# Cinesamples Monster Low Brass - FREE for owners of CineBrass PRO



## Cinesamples (Sep 19, 2012)

Hi all,

We returned to the SONY scoring stage under the watchful eye of master engineer Dennis Sands to record an ensemble of seven trombones, one contrabass trombone, and two tubas.

Monster Low Brass includes four patches -- Articulations, Scoops, Clusters, and FX, all outfitted with our new interface design, which many of you have seen in CineWinds CORE. In this CineBrass PRO Bonus, you will find:

• Articulations Patch with a mapping preset and a custom mapping grid for users who want to customize the parameters beyond the preset
• Full Mix, Close, Room, Mid Room, and Surround Mic Positions on all patches
• EQ, Reverb, Hi/Lo Pass Filters, Delay, Chorus, Flanger, Distortion, Compression, and Stereo Width effects built into the Settings Tab
• A wide selection of scoops, clusters, and FX to suit all your various needs (like effects are grouped together on the keyboard)

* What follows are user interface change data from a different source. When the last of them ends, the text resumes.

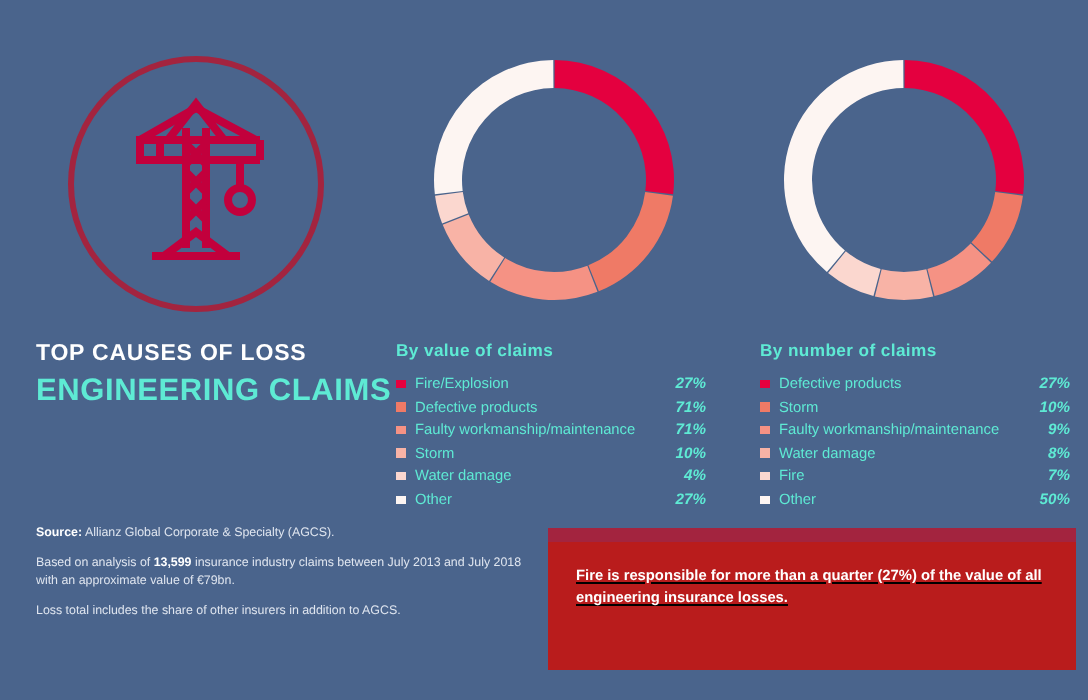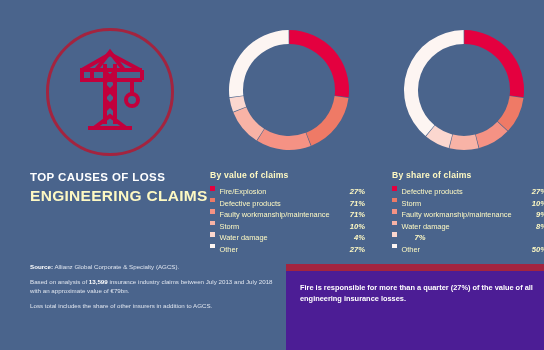"TOP CAUSES OF LOSS" .stage { margin-left: 12px -> none }
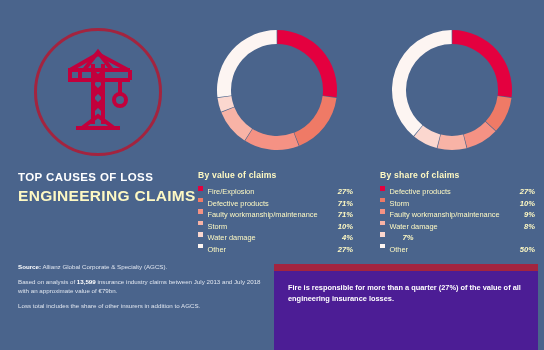"By value of claims" .legend { color: #fef9c3 -> #5eead4 }
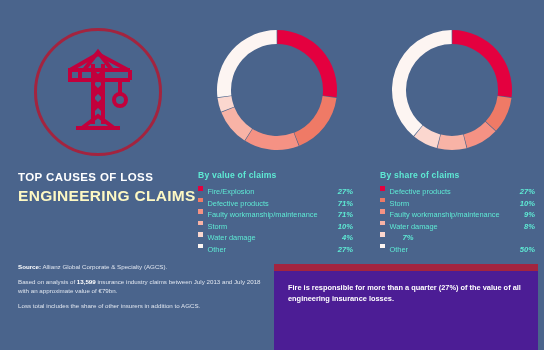"By share of claims" h3 { text: share -> number }
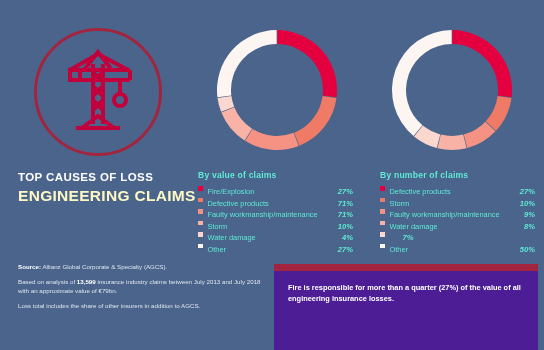"ENGINEERING CLAIMS" .title-sub { color: #fef9c3 -> #5eead4 }
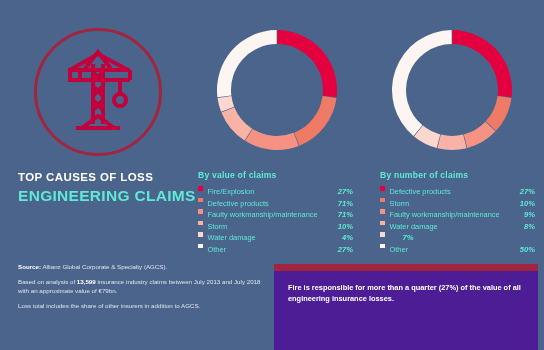"Fire/Explosion" .legend-row { align-items: flex-start -> center }
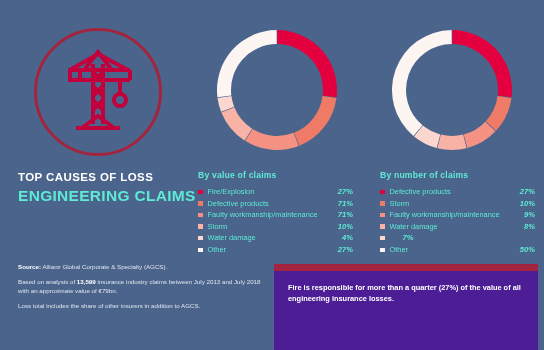"Fire" span.legend-label { html: none -> <span>Fire</span> }
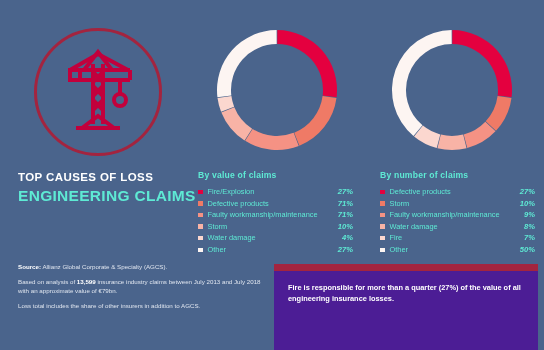"Fire is responsible for more" .callout { background: #4c1d95 -> #b91c1c; height: 86px -> 71px; text-decoration: none -> underline }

Go pick up your free copy of this library.
Note: CineBrass PRO and Full version of Kontakt 4 or later required

http://dist.cinesamples.com/lowbrassupdate/

Just enter your order ID number from when you purchased CineBrass PRO expansion, and you'll get the free links.

New purchases of CineBrass PRO expansion will have this library included automatically.



Best, 

Cinesamples Team

ps CineBrass Core and Pro updates coming next, we'll be applying this new interface, and a list of enhancements. Plus... new 2 horn articulations and true legato patch for Core people.


----------



## benmrx (Sep 19, 2012)

Sorry for being slow here, but does the update that's available through the link include the updated interface AND the new patches? Only confused because at the bottom it says that a new update for cinebrass pro is coming up next?


----------



## Cinesamples (Sep 19, 2012)

Hi Ben, 

This new library, Monster Low Brass, is in the new interface.

The rest of the CineBrass library is not. We are working on that currently.

Thanks,
Mike


----------



## noiseboyuk (Sep 19, 2012)

Awesome, guys! I'm on a rubbish hotel connection so it might be a while til I can play, but can't wait.


----------



## benmrx (Sep 19, 2012)

Mike,

Thanks for the clarification. Downloading now! Can't wait as I've got the perfect cue to drop this in!

P.S. Watching the installation video, and it says, "step-by-step instructional video for installing the _first_ free Cinebrass Pro update instrument. Monster Low Brass." The key there, is the word 'first'. Does this mean we have more goodies/instruments on the way?!

P.P.S. Love the new GUI! So much easier to read, better contrast, typography, etc.


----------



## synapse21 (Sep 19, 2012)

What a nice surprise to see this link show up on VI Control and Twitter - even before we get our official emails. Grabbing this in the morning. 

- Rodney


----------



## marcotronic (Sep 19, 2012)

Great!!! Thanks a lot! Really looking forward to your Cinebrass/Pro updates next week! Hope I will finally be able to use them as expected 

Marco


----------



## noiseboyuk (Sep 20, 2012)

Terrific addition. I was surprised how high the range went, and tons of useful extra stuff in the FX and other patches. Thanks again, guys.


----------



## shakuman (Sep 20, 2012)

It sounds awesome! o=< Thanks M&M.


----------



## johnnyt (Sep 20, 2012)

Thanks Cinesamples! It's always nice getting new free content!


----------



## windshore (Sep 20, 2012)

Sounds great! This is a killin' addition to the lib.
I think I like the new interface. The default compression setting is pretty extreme but it's nice to even have that option to play around with.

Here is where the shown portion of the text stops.